>>>>
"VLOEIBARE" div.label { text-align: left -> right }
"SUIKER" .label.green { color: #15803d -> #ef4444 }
<<<<
>>>>
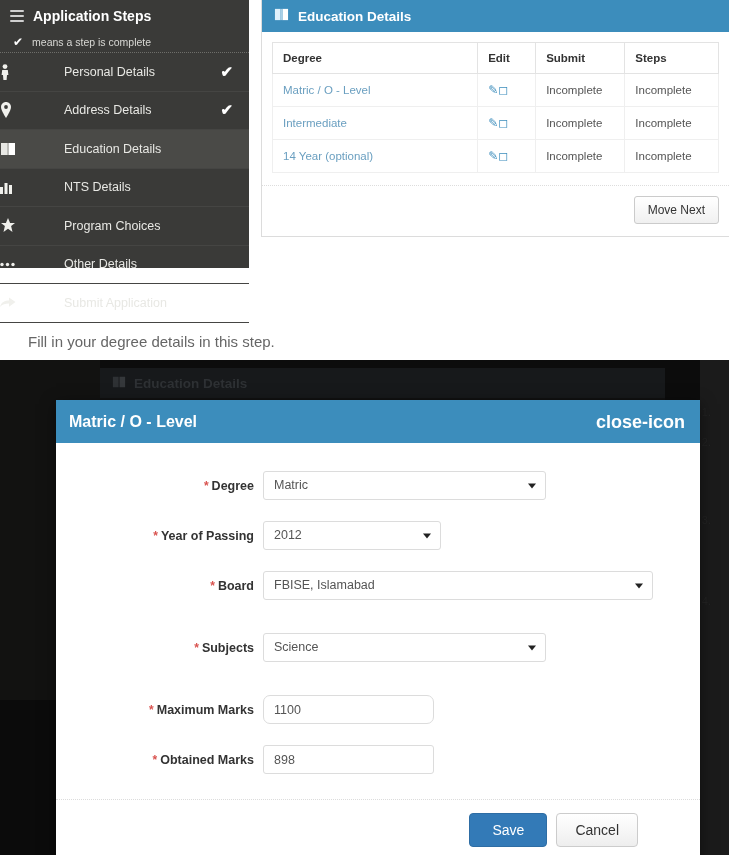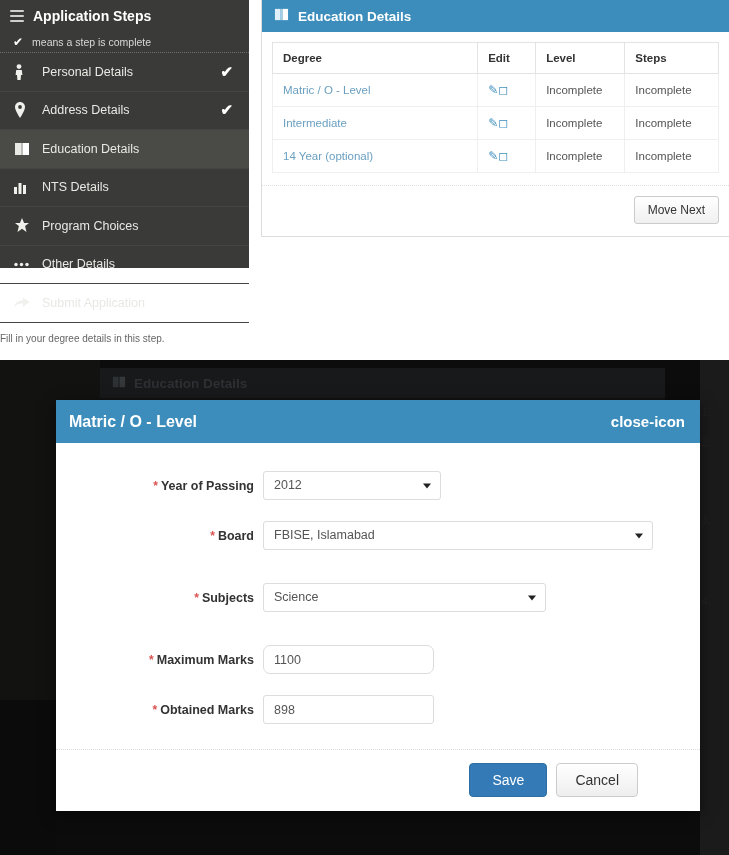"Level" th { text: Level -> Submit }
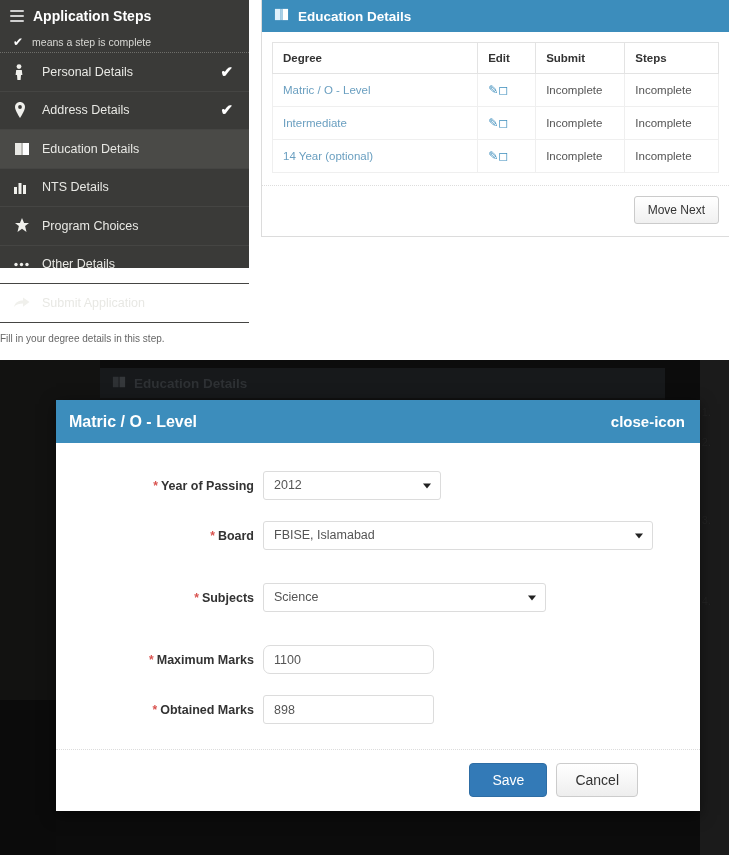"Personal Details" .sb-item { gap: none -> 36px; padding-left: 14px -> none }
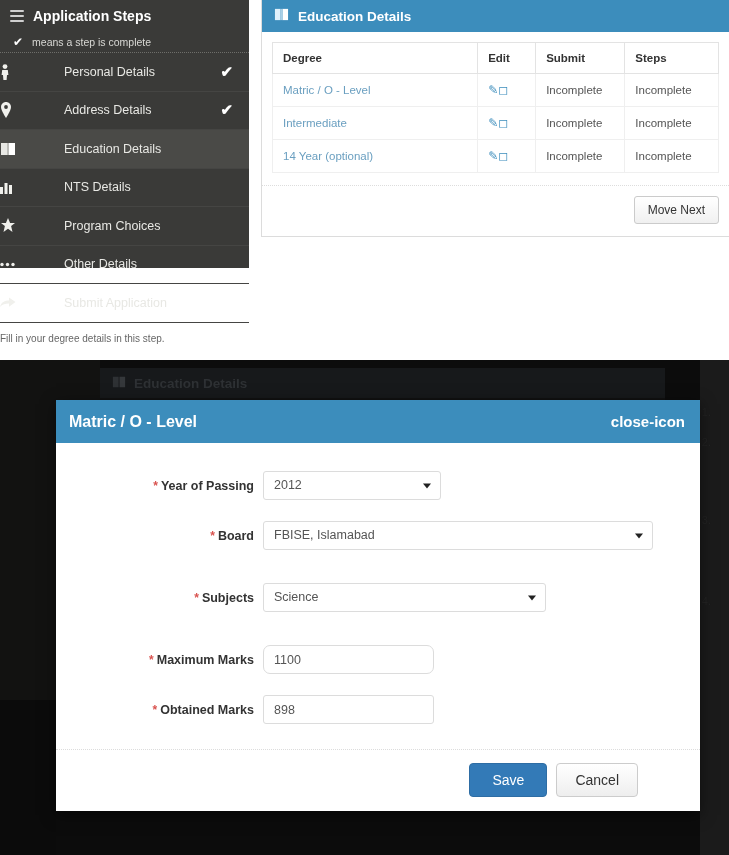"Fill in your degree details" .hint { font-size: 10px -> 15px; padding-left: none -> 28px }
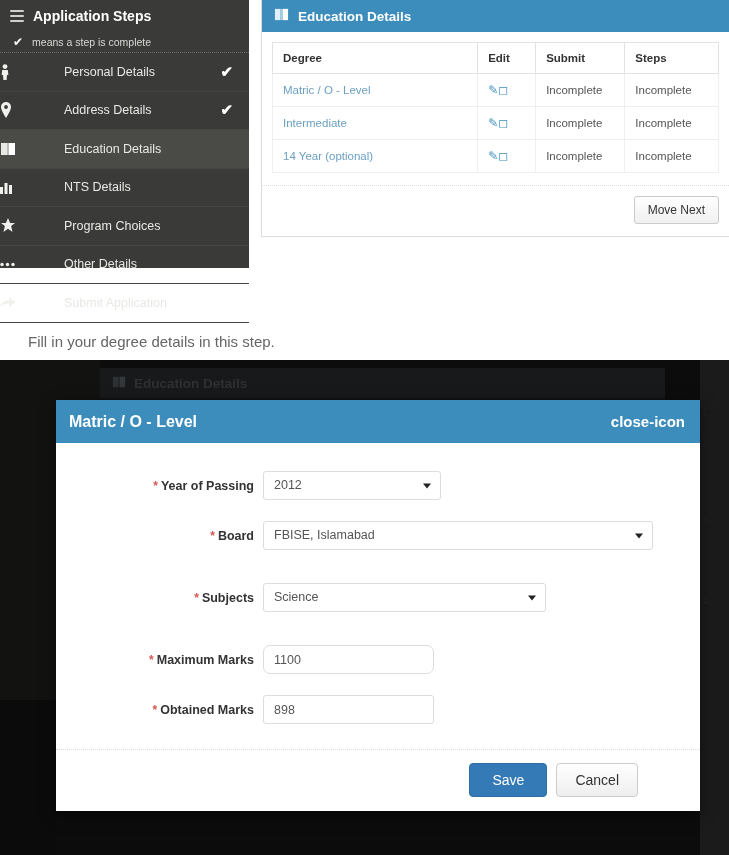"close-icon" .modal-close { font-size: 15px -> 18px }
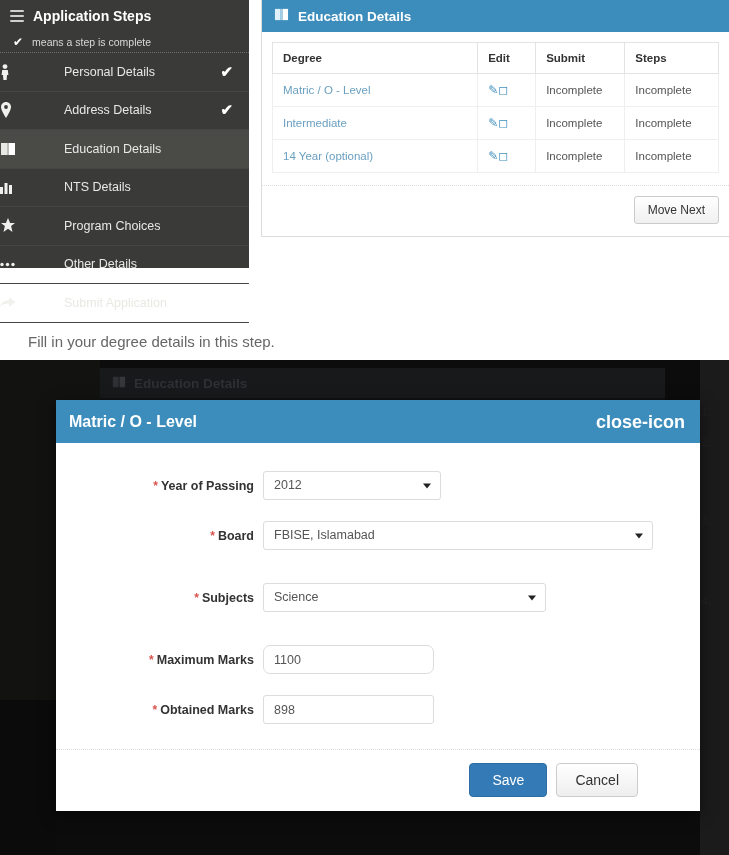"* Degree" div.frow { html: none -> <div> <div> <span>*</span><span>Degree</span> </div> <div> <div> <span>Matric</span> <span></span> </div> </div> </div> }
<<<<
>>>>
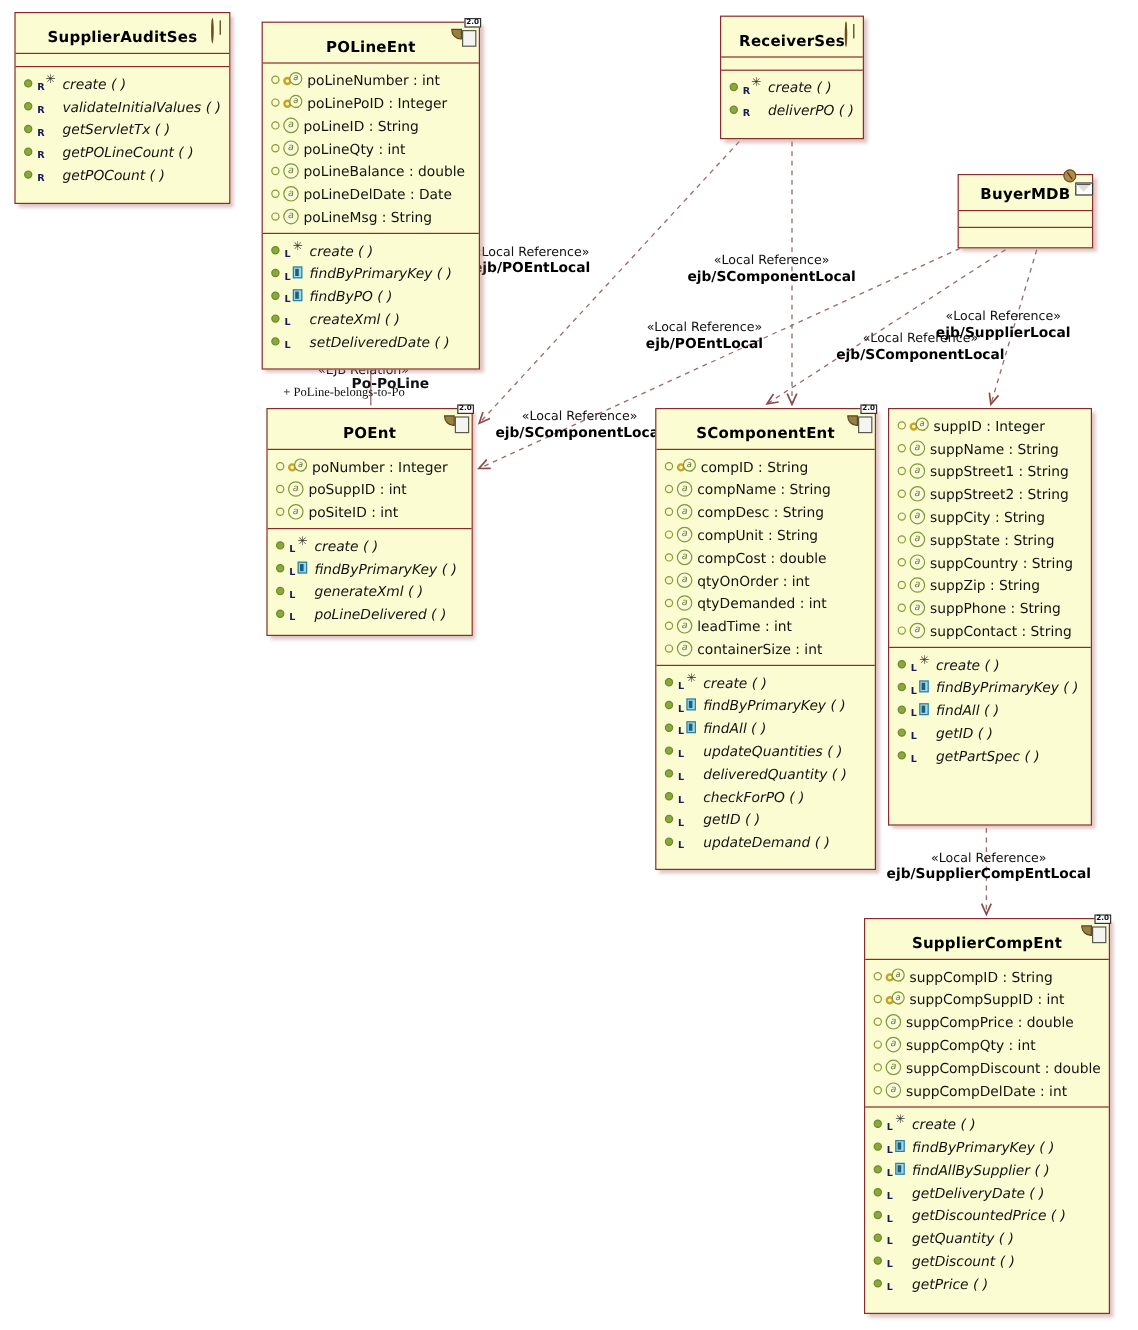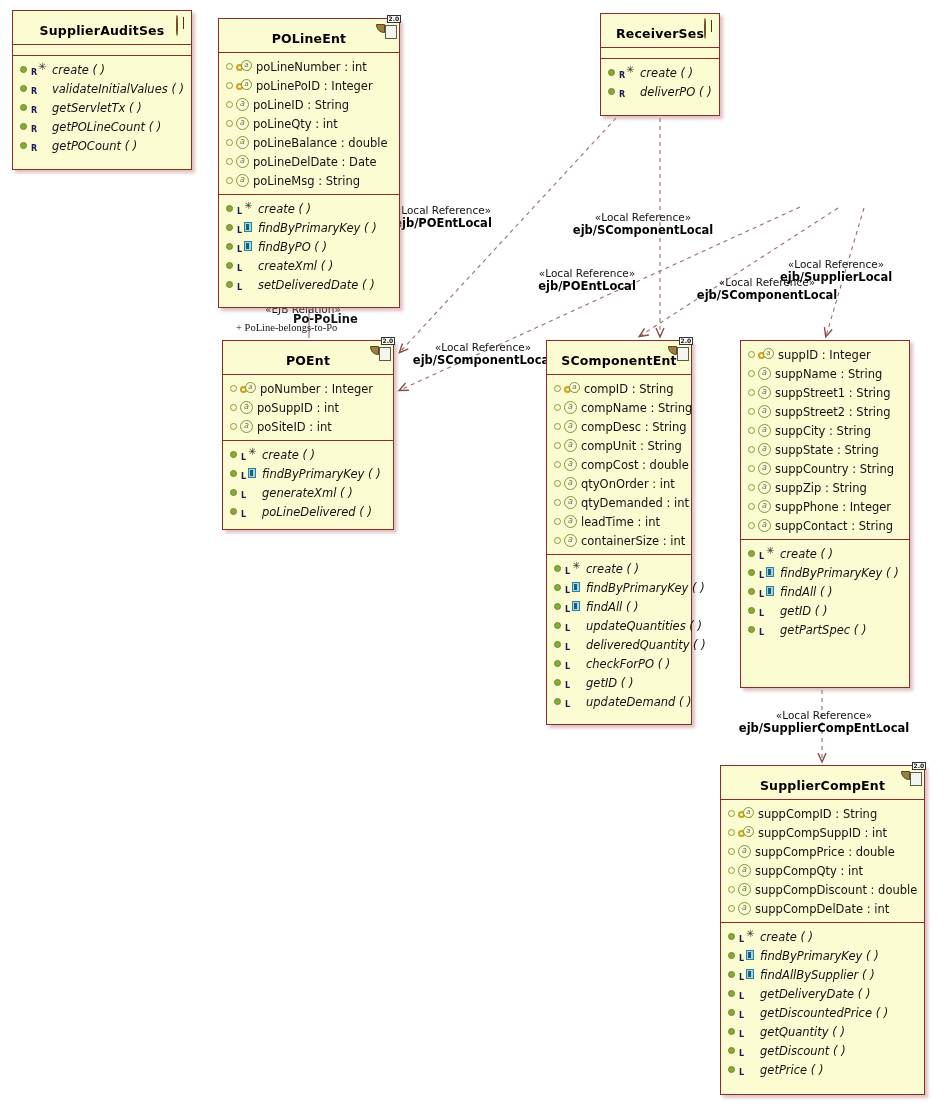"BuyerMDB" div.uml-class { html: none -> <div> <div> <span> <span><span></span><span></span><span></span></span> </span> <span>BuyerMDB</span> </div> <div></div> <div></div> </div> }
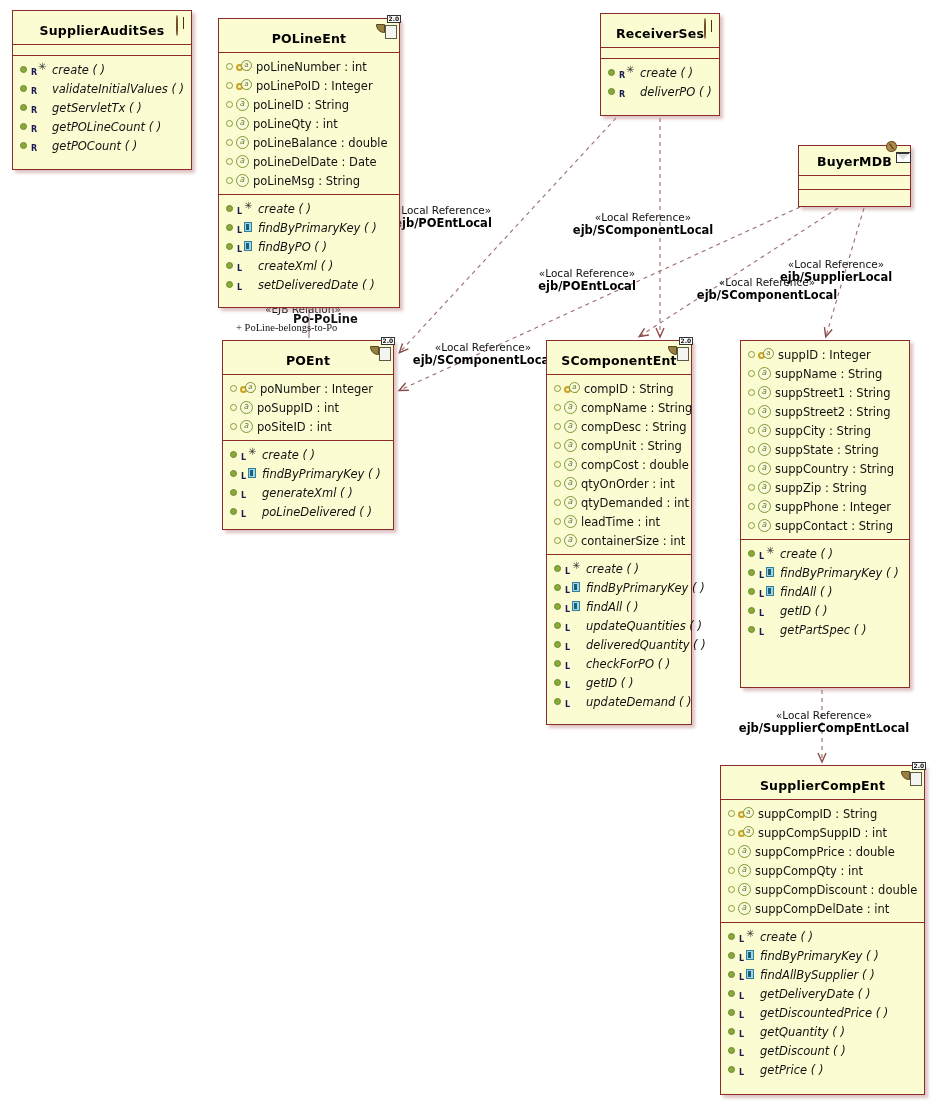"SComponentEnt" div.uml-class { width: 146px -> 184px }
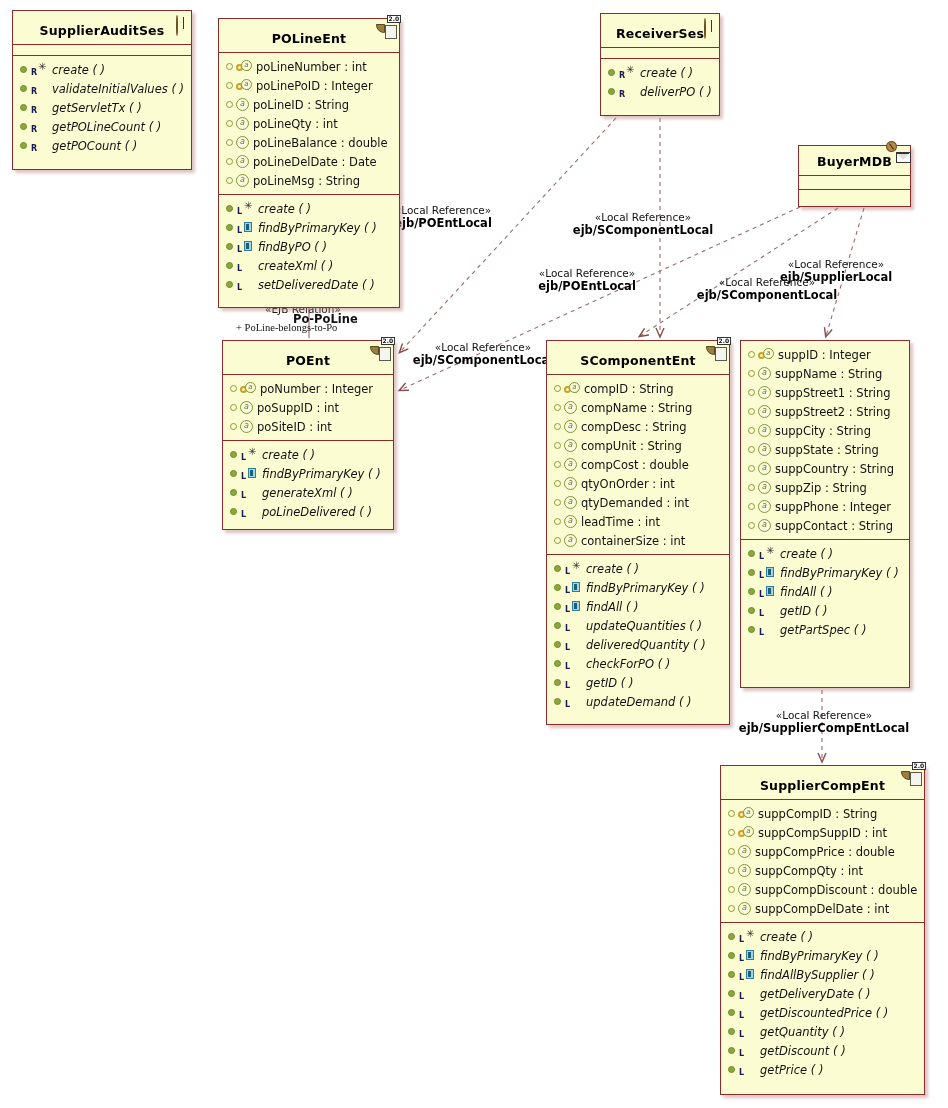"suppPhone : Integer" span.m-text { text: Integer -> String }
<<<<
What this task involves: All that is wanted is a faithful reproduction of the line above with "text-align: left ->", the line with "color: #15803d ->", and every line in between.

Written solution:
"VLOEIBARE" div.label { text-align: left -> right }
"SUIKER" .label.green { color: #15803d -> #ef4444 }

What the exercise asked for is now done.